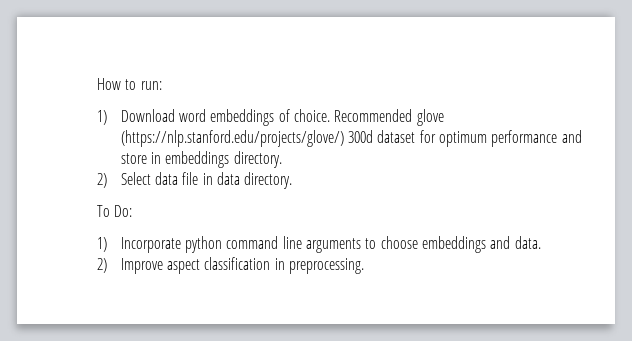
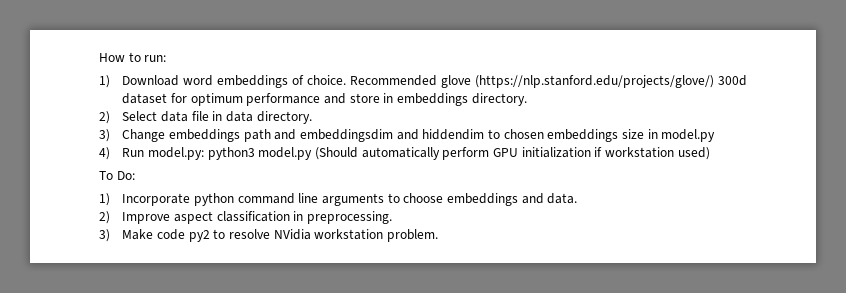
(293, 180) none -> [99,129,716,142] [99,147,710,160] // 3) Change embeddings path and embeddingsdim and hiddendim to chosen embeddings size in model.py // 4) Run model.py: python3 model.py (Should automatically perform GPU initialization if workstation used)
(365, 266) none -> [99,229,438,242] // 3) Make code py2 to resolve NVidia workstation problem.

* * *

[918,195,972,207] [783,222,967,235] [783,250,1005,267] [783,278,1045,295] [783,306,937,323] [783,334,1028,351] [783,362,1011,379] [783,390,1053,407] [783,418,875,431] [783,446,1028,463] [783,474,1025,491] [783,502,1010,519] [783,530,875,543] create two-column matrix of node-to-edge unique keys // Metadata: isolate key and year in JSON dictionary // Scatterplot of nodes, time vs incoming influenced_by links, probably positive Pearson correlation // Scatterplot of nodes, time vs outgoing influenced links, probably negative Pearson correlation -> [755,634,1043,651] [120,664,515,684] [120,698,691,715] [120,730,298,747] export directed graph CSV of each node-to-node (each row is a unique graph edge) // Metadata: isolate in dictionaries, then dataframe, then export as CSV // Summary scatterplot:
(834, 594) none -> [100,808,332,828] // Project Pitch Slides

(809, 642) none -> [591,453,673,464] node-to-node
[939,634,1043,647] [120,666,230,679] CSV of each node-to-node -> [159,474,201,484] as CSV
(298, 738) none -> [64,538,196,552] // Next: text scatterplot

...

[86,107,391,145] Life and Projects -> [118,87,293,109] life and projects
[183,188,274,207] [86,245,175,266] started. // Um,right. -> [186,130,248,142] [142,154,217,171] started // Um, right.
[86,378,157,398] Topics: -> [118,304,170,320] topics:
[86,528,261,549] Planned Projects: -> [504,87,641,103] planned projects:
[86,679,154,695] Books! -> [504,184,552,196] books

▸ **WHAT THE TASK ASKS**
From the material above, retype precisely the lines between the line holding "(293, 180) none" and the line holding "(365, 266) none", inclusive, and nothing beyond them.

▸ **RESULT BELOW**
(293, 180) none -> [99,129,716,142] [99,147,710,160] // 3) Change embeddings path and embeddingsdim and hiddendim to chosen embeddings size in model.py // 4) Run model.py: python3 model.py (Should automatically perform GPU initialization if workstation used)
(365, 266) none -> [99,229,438,242] // 3) Make code py2 to resolve NVidia workstation problem.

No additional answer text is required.